Take the data below and filter it for lines containing the word "该商场立即暂停了部分消防排烟风机"; show each line found.
** Opening Available data block **
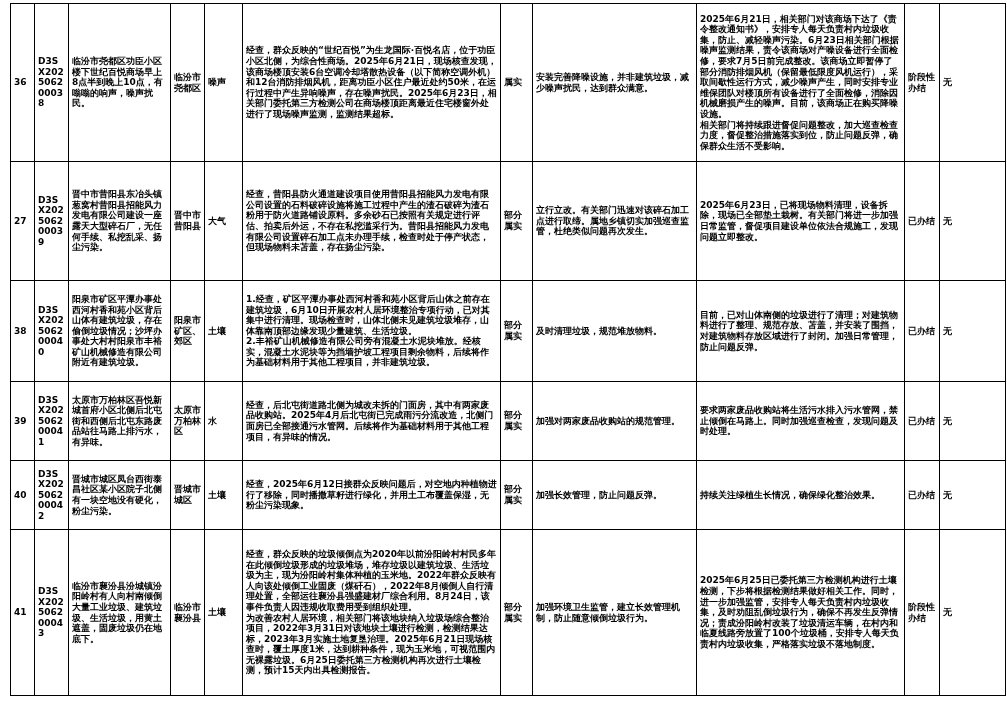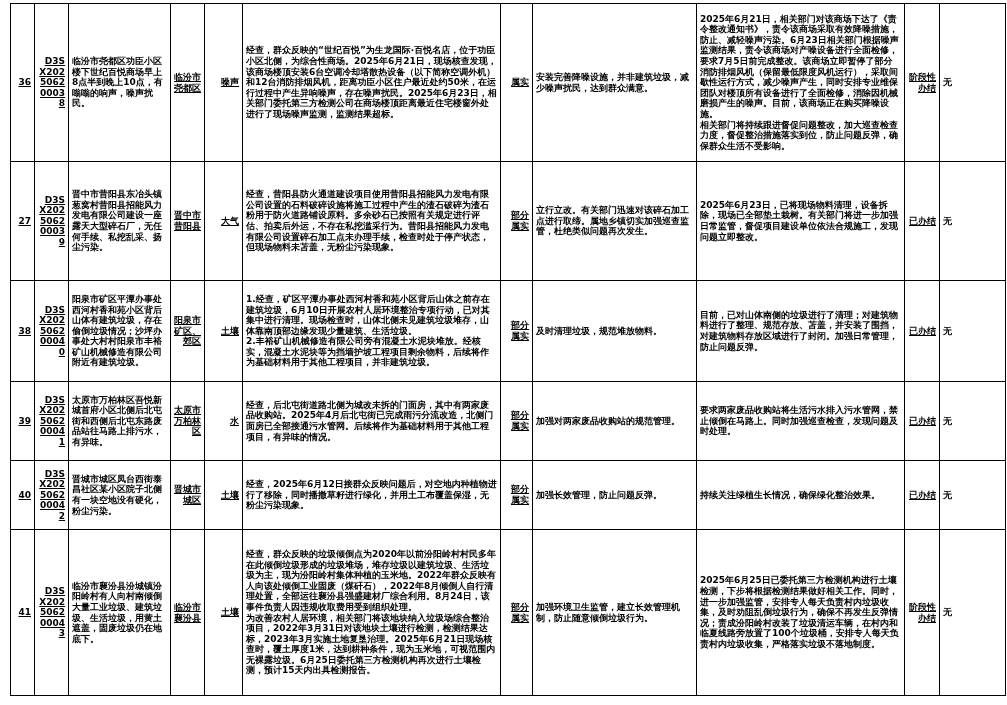--- a/index.html
+++ b/index.html
@@ -17,21 +17,21 @@
   table.report td{
     border:1px solid #000;
     font-size:9px;
     line-height:10.6px;
     font-weight:bold;
     vertical-align:middle;
     padding:2px 3px;
     word-break:break-all;
     overflow:hidden;
   }
-  td.c{text-align:right;text-decoration:underline;}
+  td.c{text-align:left;}
   td.l{text-align:left;}
   td.pre{white-space:pre-wrap;}
   
   col.w-seq{width:24px;}
   col.w-code{width:34px;}
   col.w-complaint{width:102px;}
   col.w-region{width:34px;}
   col.w-type{width:38px;}
   col.w-invest{width:258px;}
   col.w-verified{width:32px;}
@@ -67,32 +67,32 @@
     <tbody>
       <tr class="r36">
         <td class="c">36</td>
         <td class="c">D3SX202506200038</td>
         <td class="l">临汾市尧都区功臣小区楼下世纪百悦商场早上8点半到晚上10点，有嗡嗡的响声，噪声扰民。</td>
         <td class="c">临汾市尧都区</td>
         <td class="c">噪声</td>
         <td class="l pre">经查，群众反映的“世纪百悦”为生龙国际·百悦名店，位于功臣小区北侧，为综合性商场。2025年6月21日，现场核查发现，该商场楼顶安装6台空调冷却塔散热设备（以下简称空调外机）和12台消防排烟风机，距离功臣小区住户最近处约50米，在运行过程中产生异响噪声，存在噪声扰民。2025年6月23日，相关部门委托第三方检测公司在商场楼顶距离最近住宅楼窗外处进行了现场噪声监测，监测结果超标。</td>
         <td class="c">属实</td>
         <td class="l">安装完善降噪设施，并非建筑垃圾，减少噪声扰民，达到群众满意。</td>
-        <td class="l pre">2025年6月21日，相关部门对该商场下达了《责令整改通知书》，责令该商场采取有效降噪措施，防止、减轻噪声污染。6月23日相关部门根据噪声监测结果，责令该商场对产噪设备进行全面检修，要求7月5日前完成整改。该商场立即暂停了部分消防排烟风机（保留最低限度风机运行），采取间歇性运行方式，减少噪声产生，同时安排专业维保团队对楼顶所有设备进行了全面检修，消除因机械磨损产生的噪声。目前，该商场正在购买降噪设施。
+        <td class="l pre">2025年6月21日，相关部门对该商场下达了《责令整改通知书》，安排专人每天负责村内垃圾收集，防止、减轻噪声污染。6月23日相关部门根据噪声监测结果，责令该商场对产噪设备进行全面检修，要求7月5日前完成整改。该商场立即暂停了部分消防排烟风机（保留最低限度风机运行），采取间歇性运行方式，减少噪声产生，同时安排专业维保团队对楼顶所有设备进行了全面检修，消除因机械磨损产生的噪声。目前，该商场正在购买降噪设施。
 相关部门将持续跟进督促问题整改，加大巡查检查力度，督促整治措施落实到位，防止问题反弹，确保群众生活不受影响。</td>
         <td class="c">阶段性办结</td>
         <td class="l">无</td>
       </tr>
       <tr class="r37">
         <td class="c">27</td>
         <td class="c">D3SX202506200039</td>
         <td class="l">晋中市昔阳县东冶头镇葱窝村昔阳县招能风力发电有限公司建设一座露天大型碎石厂，无任何手续、私挖乱采、扬尘污染。</td>
         <td class="c">晋中市昔阳县</td>
         <td class="c">大气</td>
-        <td class="l pre">经查，昔阳县防火通道建设项目使用昔阳县招能风力发电有限公司设置的石料破碎设施将施工过程中产生的渣石破碎为渣石粉用于防火道路铺设原料。多余砂石已按照有关规定进行评估、拍卖后外运，不存在私挖滥采行为。昔阳县招能风力发电有限公司设置碎石加工点未办理手续，检查时处于停产状态，但现场物料未苫盖，无粉尘污染现象。</td>
+        <td class="l pre">经查，昔阳县防火通道建设项目使用昔阳县招能风力发电有限公司设置的石料破碎设施将施工过程中产生的渣石破碎为渣石粉用于防火道路铺设原料。多余砂石已按照有关规定进行评估、拍卖后外运，不存在私挖滥采行为。昔阳县招能风力发电有限公司设置碎石加工点未办理手续，检查时处于停产状态，但现场物料未苫盖，存在扬尘污染。</td>
         <td class="c">部分属实</td>
         <td class="l">立行立改。有关部门迅速对该碎石加工点进行取缔。属地乡镇切实加强巡查监管，杜绝类似问题再次发生。</td>
         <td class="l pre">2025年6月23日，已将现场物料清理，设备拆除，现场已全部垫土栽树。有关部门将进一步加强日常监管，督促项目建设单位依法合规施工，发现问题立即整改。</td>
         <td class="c">已办结</td>
         <td class="l">无</td>
       </tr>
       <tr class="r38">
         <td class="c">38</td>
         <td class="c">D3SX202506200040</td>
         <td class="l">阳泉市矿区平潭办事处西河村香和苑小区背后山体有建筑垃圾，存在偷倒垃圾情况；沙坪办事处大村村阳泉市丰裕矿山机械修造有限公司附近有建筑垃圾。</td>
** Closing Available data block **
Answer space
-        <td class="l pre">2025年6月21日，相关部门对该商场下达了《责令整改通知书》，责令该商场采取有效降噪措施，防止、减轻噪声污染。6月23日相关部门根据噪声监测结果，责令该商场对产噪设备进行全面检修，要求7月5日前完成整改。该商场立即暂停了部分消防排烟风机（保留最低限度风机运行），采取间歇性运行方式，减少噪声产生，同时安排专业维保团队对楼顶所有设备进行了全面检修，消除因机械磨损产生的噪声。目前，该商场正在购买降噪设施。
+        <td class="l pre">2025年6月21日，相关部门对该商场下达了《责令整改通知书》，安排专人每天负责村内垃圾收集，防止、减轻噪声污染。6月23日相关部门根据噪声监测结果，责令该商场对产噪设备进行全面检修，要求7月5日前完成整改。该商场立即暂停了部分消防排烟风机（保留最低限度风机运行），采取间歇性运行方式，减少噪声产生，同时安排专业维保团队对楼顶所有设备进行了全面检修，消除因机械磨损产生的噪声。目前，该商场正在购买降噪设施。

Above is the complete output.